Scientists Connect Monkey Brains and Boost Their Thinking Power
Researchers at Duke University have enhanced the mind power of monkeys and rats by linking their brains together
As much as we may wish it so, it’s not likely that a room full of monkeys will ever be able to reproduce the works of Shakespeare no matter how long they sit there typing. But what if you connected their brains? Could they achieve great things—or at least reach a higher level of thinking power?
The idea intrigued Miguel Nicolelis, director of the Center for Neuroengineering at Duke University. Nicolelis has a lot of experience in wiring animal brains and seeing what they’re capable of. As far back as 1999, he and his team at Duke connected a rat’s brain to a robot arm. Ever since, they’ve been pushing the limits of what’s known as brain-machine interfaces.
That led Nicolelis to wonder what was possible if, instead, you connected brains to brains. Could animals learn to literally think together?
Monkeys get down to business
So he set out to see if several different animal brains could work together to perform a task. The goal was to create a kind of “organic computer.”
For the study, published earlier this month in Scientific Reports, Nicolelis’ team first placed electrodes into the brains of three rhesus monkeys, targeting areas associated with movement, and these were connected to a computer that controlled an image of a robotic arm. Although their brains weren’t wired together, the monkeys, although in different rooms, eventually learned to synchronize their thinking so they could move the screen arm and grab a ball. That earned them a reward of juice.
Then the researchers made things harder. They created a situation where the avatar arm could move in three-dimensional space.

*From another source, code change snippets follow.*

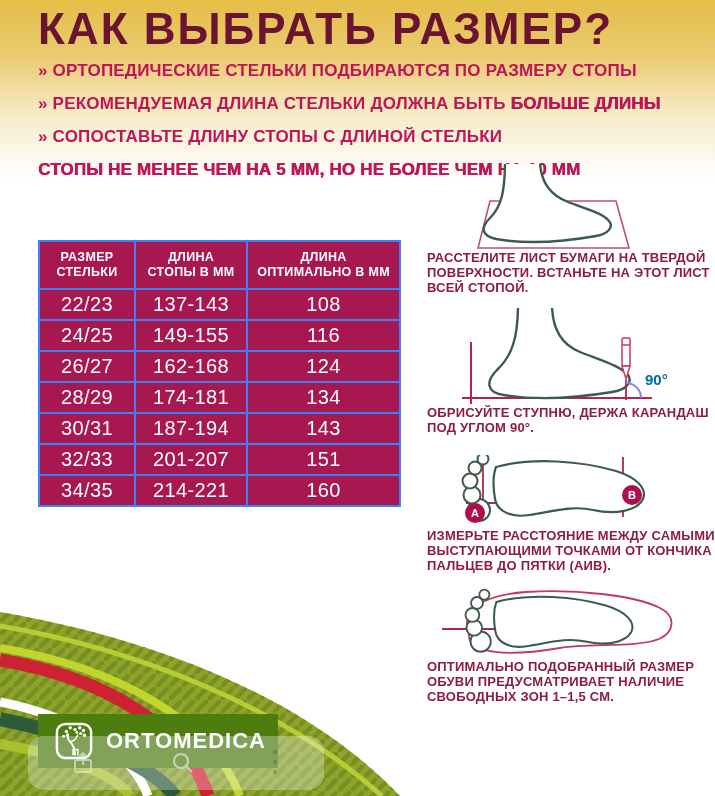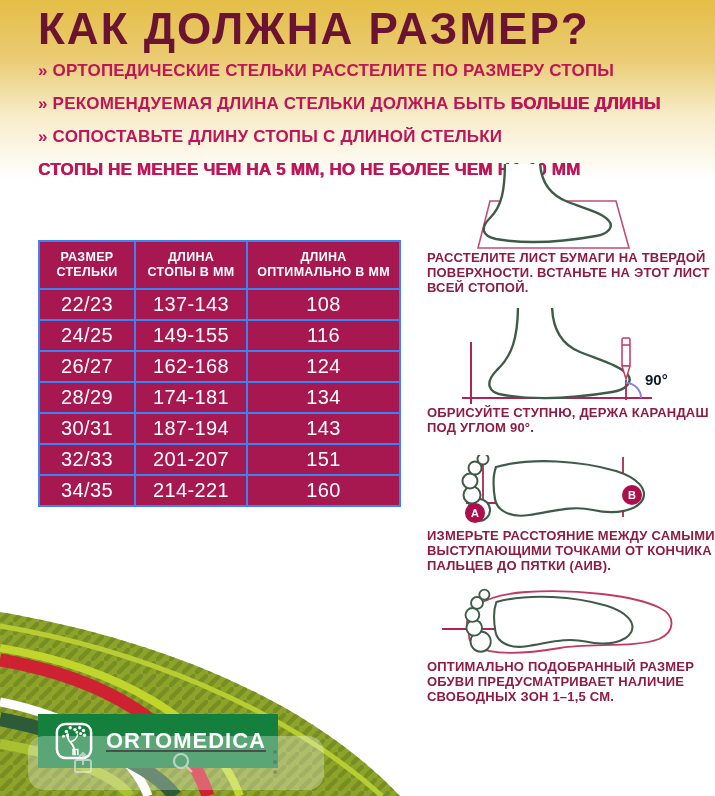--- a/index.html
+++ b/index.html
@@ -61,7 +61,7 @@
     <path d="M0,148 C70,160 116,180 130,200" fill="none" stroke="#A9C02F" stroke-width="10"></path>
   </svg>
 
-  <div class="page-title">КАК ДОЛЖНА РАЗМЕР?</div>
+  <div class="page-title">КАК ВЫБРАТЬ РАЗМЕР?</div>
 
   <div class="bullets">
     <div class="bullet-line"><span>»</span> <span>ОРТОПЕДИЧЕСКИЕ СТЕЛЬКИ РАССТЕЛИТЕ ПО РАЗМЕРУ СТОПЫ</span></div>

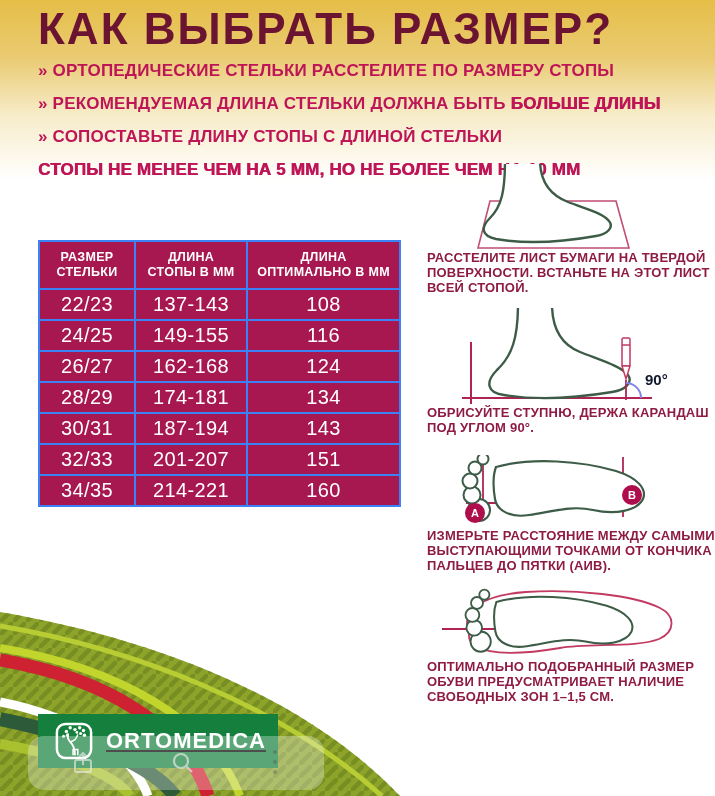--- a/index.html
+++ b/index.html
@@ -64,7 +64,7 @@
   <div class="page-title">КАК ВЫБРАТЬ РАЗМЕР?</div>
 
   <div class="bullets">
-    <div class="bullet-line"><span>»</span> <span>ОРТОПЕДИЧЕСКИЕ СТЕЛЬКИ РАССТЕЛИТЕ ПО РАЗМЕРУ СТОПЫ</span></div>
+    <div class="bullet-line"><span>»</span> <span>ОРТОПЕДИЧЕСКИЕ СТЕЛЬКИ ПОДБИРАЮТСЯ ПО РАЗМЕРУ СТОПЫ</span></div>
     <div class="bullet-line"><span>»</span> <span>РЕКОМЕНДУЕМАЯ ДЛИНА СТЕЛЬКИ ДОЛЖНА БЫТЬ</span> <span class="xb">БОЛЬШЕ ДЛИНЫ</span></div>
     <div class="bullet-line"><span>»</span> <span>СОПОСТАВЬТЕ ДЛИНУ СТОПЫ С ДЛИНОЙ СТЕЛЬКИ</span></div>
     <div class="bullet-line xb">СТОПЫ НЕ МЕНЕЕ ЧЕМ НА 5 ММ, НО НЕ БОЛЕЕ ЧЕМ НА 10 ММ</div>

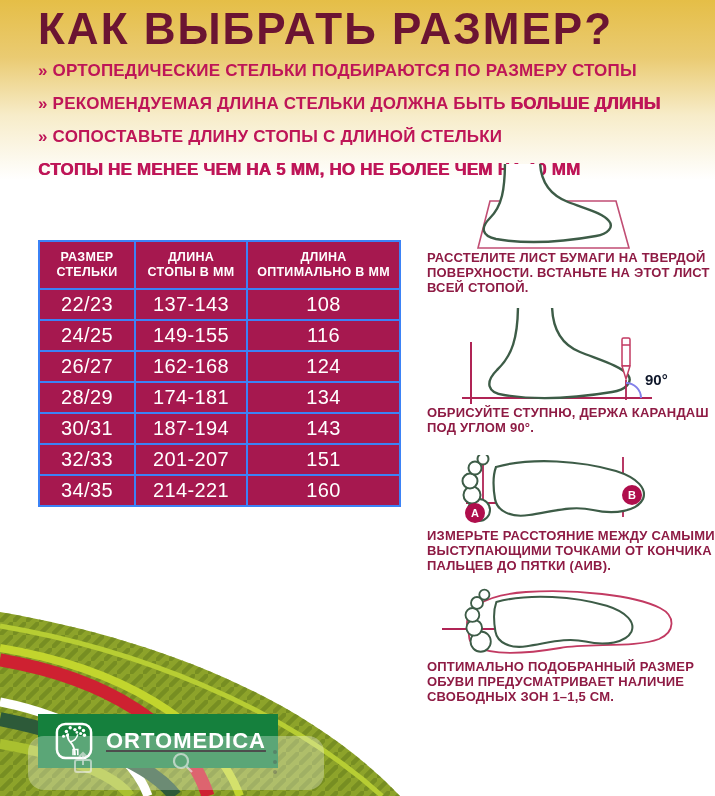--- a/index.html
+++ b/index.html
@@ -24,7 +24,7 @@
   .step-illus{position:absolute;}
   .step-caption{position:absolute;left:427px;width:300px;font-size:13px;font-weight:bold;
     color:#8E1B44;line-height:15px;letter-spacing:0.2px;}
-  .angle-label{position:absolute;left:645px;top:371px;color:#0f172a;font-size:15px;font-weight:bold;}
+  .angle-label{position:absolute;left:645px;top:371px;color:#0369a1;font-size:15px;font-weight:bold;}
   .point-badge{position:absolute;width:20px;height:20px;border-radius:50%;background:#AF0E4C;
     color:#fff;font-size:11px;font-weight:bold;display:flex;align-items:center;justify-content:center;}
   

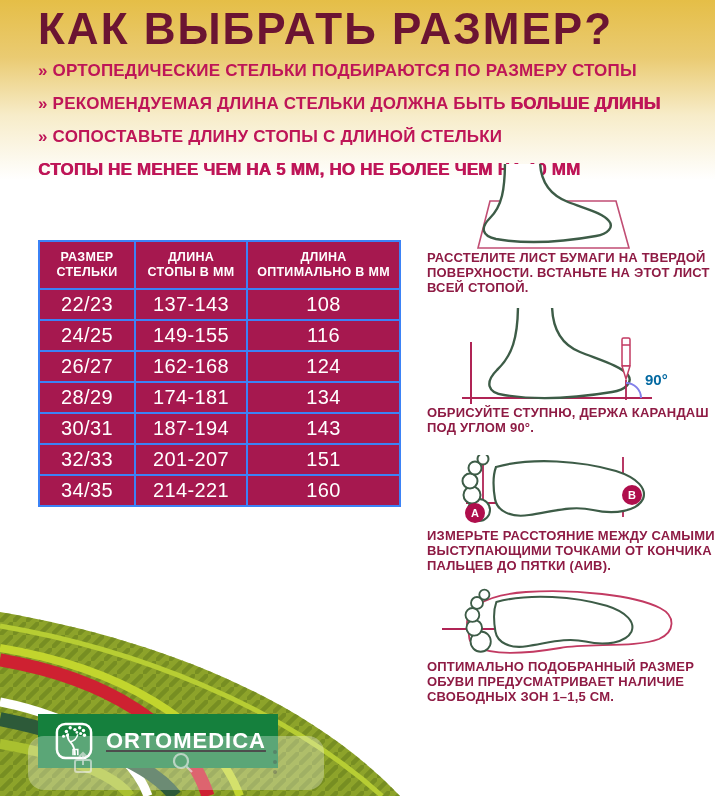--- a/index.html
+++ b/index.html
@@ -28,8 +28,8 @@
   .point-badge{position:absolute;width:20px;height:20px;border-radius:50%;background:#AF0E4C;
     color:#fff;font-size:11px;font-weight:bold;display:flex;align-items:center;justify-content:center;}
   
-  .logo-box{position:absolute;left:38px;top:714px;width:240px;height:54px;background:#15803d;
-    display:flex;align-items:center;padding-left:17px;box-sizing:border-box;text-decoration:underline;}
+  .logo-box{position:absolute;left:38px;top:714px;width:240px;height:54px;background:#4d7c0f;
+    display:flex;align-items:center;padding-left:17px;box-sizing:border-box;}
   .logo-text{color:#fff;font-size:22px;font-weight:bold;letter-spacing:1px;margin-left:13px;}
   
   .waves{position:absolute;left:0;top:596px;width:715px;height:200px;}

But each of three monkeys could control only one or two types of movement—say up or down, or right or left—so no one monkey by himself could move the arm effectively enough to win juice.
Over time, their separate neurons began working together, and, through the computer, were able to move the arm and reach the virtual ball. Without being aware that they were collaborating, the monkeys had created a monkey superbrain, said Nicolelis, or as he dubbed it, a “brainet.”
More mind melds
But Nicolelis and the Duke researchers didn’t stop there. They went a step further with a group of four adult rats. Instead of connecting their brains to one another through a computer, this time the brains of the animals were connected directly.
They connected two sets of electrodes into each of the rat’s brains, targeting the region associated with movement. One electrode stimulated a particular part of the brain, while the other recorded its activity. When one rate responded to touch, it was able to pass the knowledge of that reaction to the other rats.
Through trial and error, that rats learned how to synchronize their brains—for which they were rewarded. In one experiment, the animals were able to produce different brain responses to different signals, a single electric pulse or four of them. When that happened, those four brains had become a simple computer, processing a response as a group.
This clearly came into play in the second half of the rat experiment. This time the animals received patterns of electrical stimulation that were designed to represent increasing or decreasing temperatures and increasing or decreasing air pressure. Based on how the brains interpreted and responded to those patterns, the rats could “predict” if it was going to rain.
Turns out that the rats were consistently more accurate in their predictions when their brains worked together than when individual rats attempted to make these predictions on their own. As Nicolelis explained, “The rats could divide tasks across animals, so their individual workload was smaller. We didn’t expect that at the beginning.”
Brain gain?
Fascinating stuff, but what does it mean for us humans? Does Nicolelis believe that one day human brains will actually be connected to help solve baffling problems? And what kind of dark box is opened once another person has direct access to what’s happening inside our brain?
For his part, Nicolelis sees potential value of a human “brainet” in treating people with a neurological injury or disability. For instance, he thinks a person who has suffered a stroke could accelerate their rehabilitation if they could relearn their language and motor skills in conjunction with a healthy brain. He also has said that he could imagine a team of surgeons joining brains to complete a difficult surgery or mathematicians sharing brain power to solve a complex problem.
Of course, it’s going to be a while before people are plugging into each other’s brains. Obviously, the process would have to become a lot less invasive than was done with the monkeys and rats where electrodes were implanted in their brains. And, when the Duke experiments were tracking the collaboration among the rats’ brains, they were monitoring only 3,000 neurons. The human brain is way more complex—it has just under 100 billion neurons—so the technology would probably need to record and transmit information from hundreds of thousands of neurons.
That challenge, though, seems far less daunting than the ethical ones that brain-sharing raises. If people become part of a brainet and their brain signals are recorded, do they lose the right to keep them private? And, let’s say they would have the right to keep their secrets secret. Could whatever group or company or person that oversees a brain network be able to guarantee that the data from deep inside your brain could never be stolen?
That’s a quandary for another day, one that scientists like Miguel Nicolelis hope that they have the opportunity to confront.